NEVA MAKGETLA: Poor households also need their place in the sun
Power system changes could leave small businesses and working-class people behind
SA’s electricity system is undergoing a foundational transformation. The rising cost and unreliability of coal-fuelled power has resulted in a move towards renewable electricity both on and off the grid, and to plummeting energy intensity.
That response, driven mostly by private investments, has helped alleviate load-shedding. But it risks leaving working people and small businesses behind.
SA’s electricity grid supply is virtually the same as it was two decades ago, though the population grew by a third and the GDP by two-thirds. It shrank 0.5% a year from 2007 through 2021, reversing decades of gradual growth, then tumbled 4.2% a year through 2023 while load-shedding quadrupled.
Simultaneously, the price of grid electricity soared. In constant rand the average Eskom tariff per kilowatt hour more than doubled from 2007 to 2023. In the past two years alone it leapt 13%. In the mid-2010s SA ranked in the cheapest quintile of countries for electricity prices. Today it is in the middle, with prices above the US and Brics but below Europe.
The result has been an extraordinary fall in electricity intensity. From 2007 to 2023 the grid electricity consumed for every billion rand of GDP fell 30%. It had remained almost unchanged from 1994 to 2007. From 2021 to 2023 alone it fell nearly 10%.
In the 1990s, cheap electricity was a key incentive for vast new investments in metals refineries. But since 2008 those plants struggled with soaring electricity costs and supply restrictions. In 2013, ArcelorMittal bought 1.7% of Eskom’s output. To cut electricity costs, it mothballed electric furnaces, expanded off-grid generation and improved energy efficiency. By 2023, while its output had shrunk 40% (mostly because of stagnant demand), its electricity purchases had fallen 55%. Its share of Eskom’s sales fell to 0.9%.
The electricity transition was driven by Eskom’s inability to expand or maintain its coal stations. Eskom’s output shrank almost 25% from 2007 to 2023, with a 17% fall in the past two years alone. Private suppliers met some of the gap, doubling their sales to the grid despite enormous delays in government approvals. Eskom’s contribution to grid electricity fell from 96% in 2007 to 86% in 2023.

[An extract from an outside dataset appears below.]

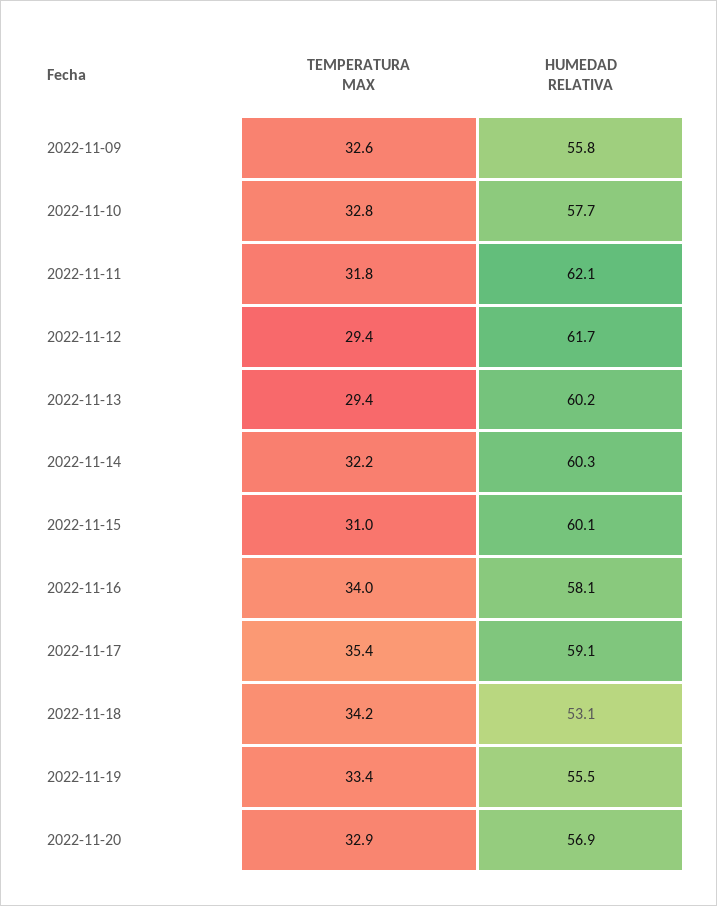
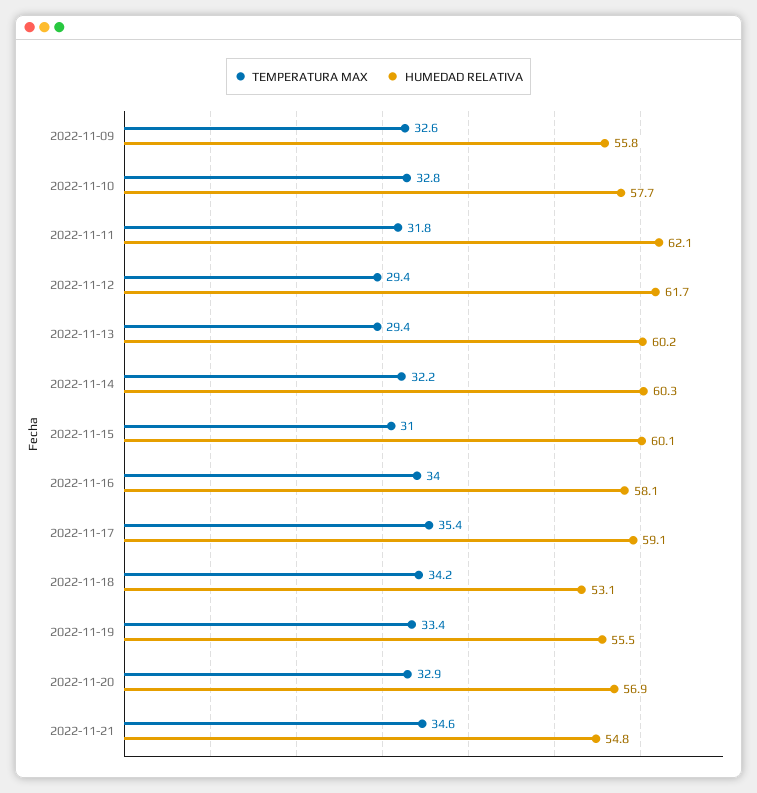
TEMPERATURA MAX, 2022-11-21: none -> 34.6
HUMEDAD RELATIVA, 2022-11-21: none -> 54.8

Meanwhile, off-grid generation has soared, though there are no comprehensive figures available. Larger businesses and complexes have registered over 5GW of off-grid electricity in the past five years, equivalent to a 10th of Eskom’s total capacity. Yet that figure excludes most household solutions. Initially, users turned to diesel generators to overcome grid interruptions despite the higher cost per kilowatt hour. More recently, off-grid solar has ensured lower costs, noise and pollution, though it needs substantial upfront investment.

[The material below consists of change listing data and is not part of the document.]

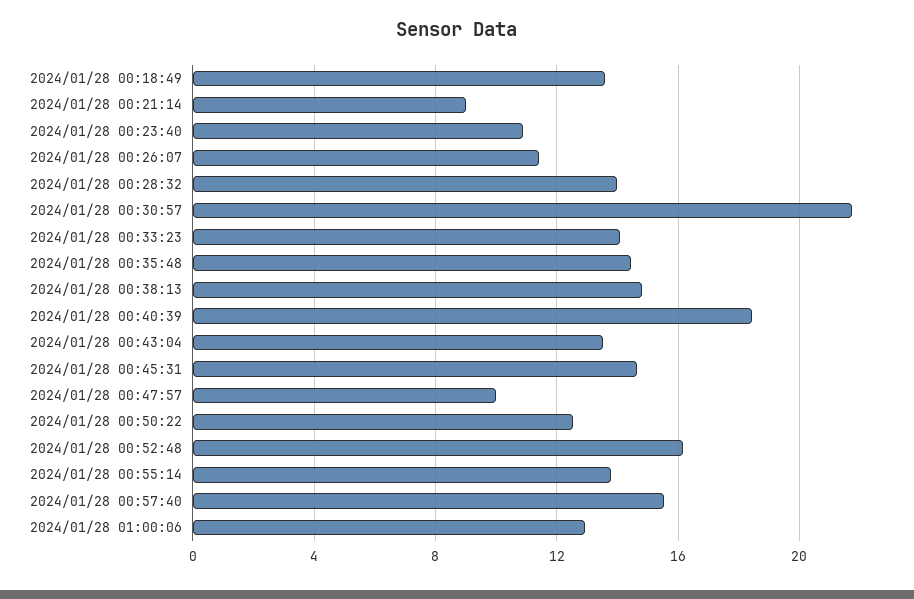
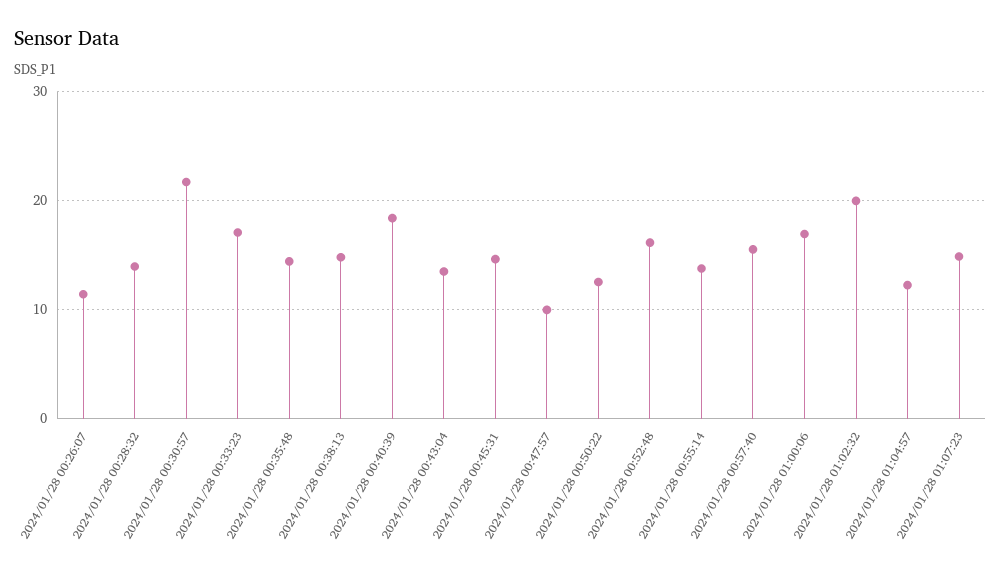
2024/01/28 00:18:49: 13.5 -> none
2024/01/28 00:21:14: 9 -> none
2024/01/28 00:23:40: 11 -> none
2024/01/28 00:33:23: 14 -> 17
2024/01/28 01:00:06: 13 -> 17
2024/01/28 01:02:32: none -> 20
2024/01/28 01:04:57: none -> 12
2024/01/28 01:07:23: none -> 15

Relying on private off-grid solutions has been critical for the economy but it risks deepening SA’s extraordinary inequalities. Stats SA surveys found that 210,000 households in the richest decile, or 11%, had solar panels in 2023. That was up from 65,000, or 4%, in 2019. By contrast, for the poorest 60% of households the share with solar panels stayed almost unchanged at 1%, with the number rising only from 85,000 to 115,000.

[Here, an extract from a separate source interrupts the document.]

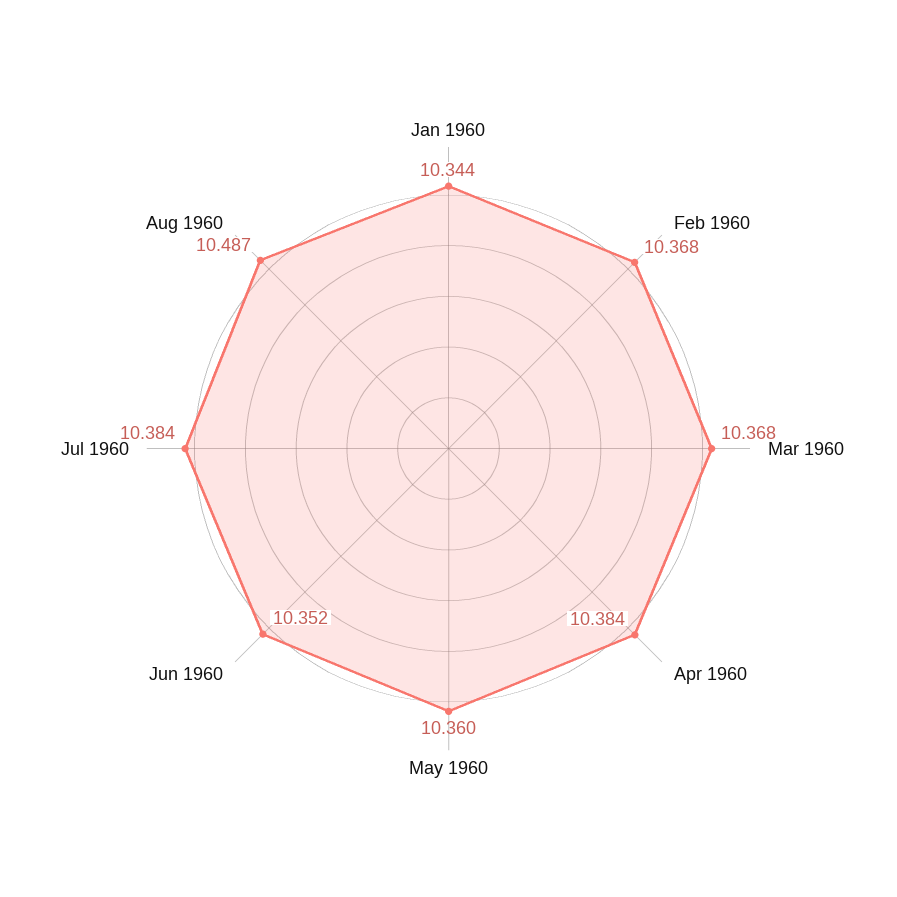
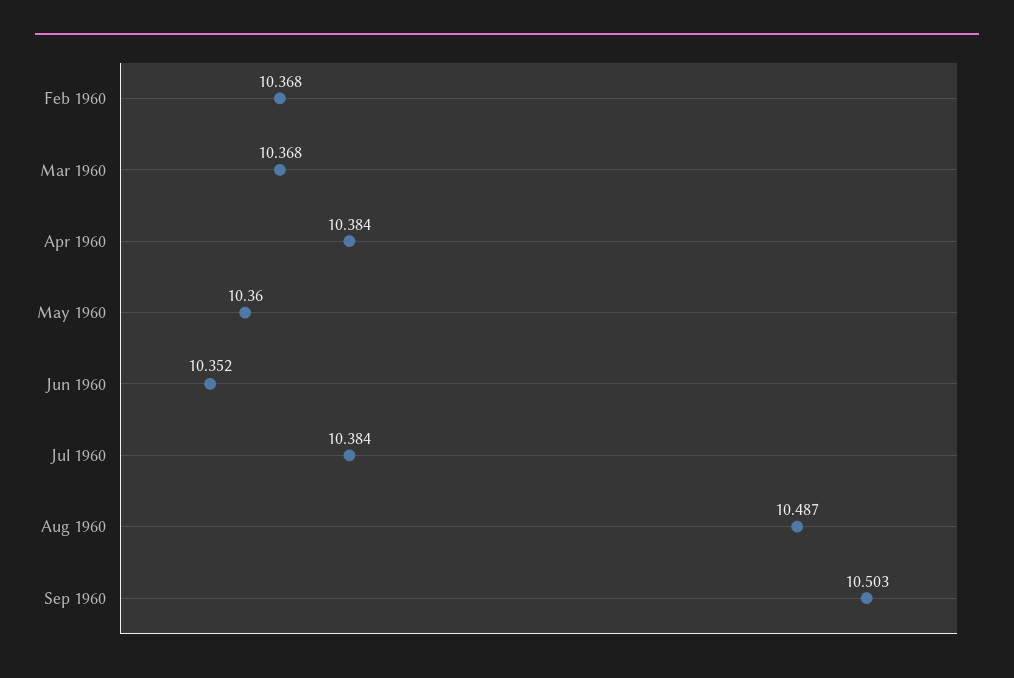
Jan 1960: 10.344 -> none
Sep 1960: none -> 10.503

In 2023, the richest decile owned nearly half of all household solar installations. A quarter had off-grid electricity, and 60% had rechargeable lights. In the poorest 60% of households just 2% had off-grid electricity and a third had rechargeable lights.
It is hard to overstate the implications of the electricity transition for the economy. The current trajectory promises a range of benefits and opportunities through cheaper, cleaner and more reliable energy. But the long-run benefits will be curtailed unless working-class households and small producers are included on a much larger scale. For a just transition we need far bigger programmes to assist in financing off-grid solar in working-class communities, especially for small businesses and service providers.
• Makgetla is a senior researcher with Trade & Industrial Policy Strategies.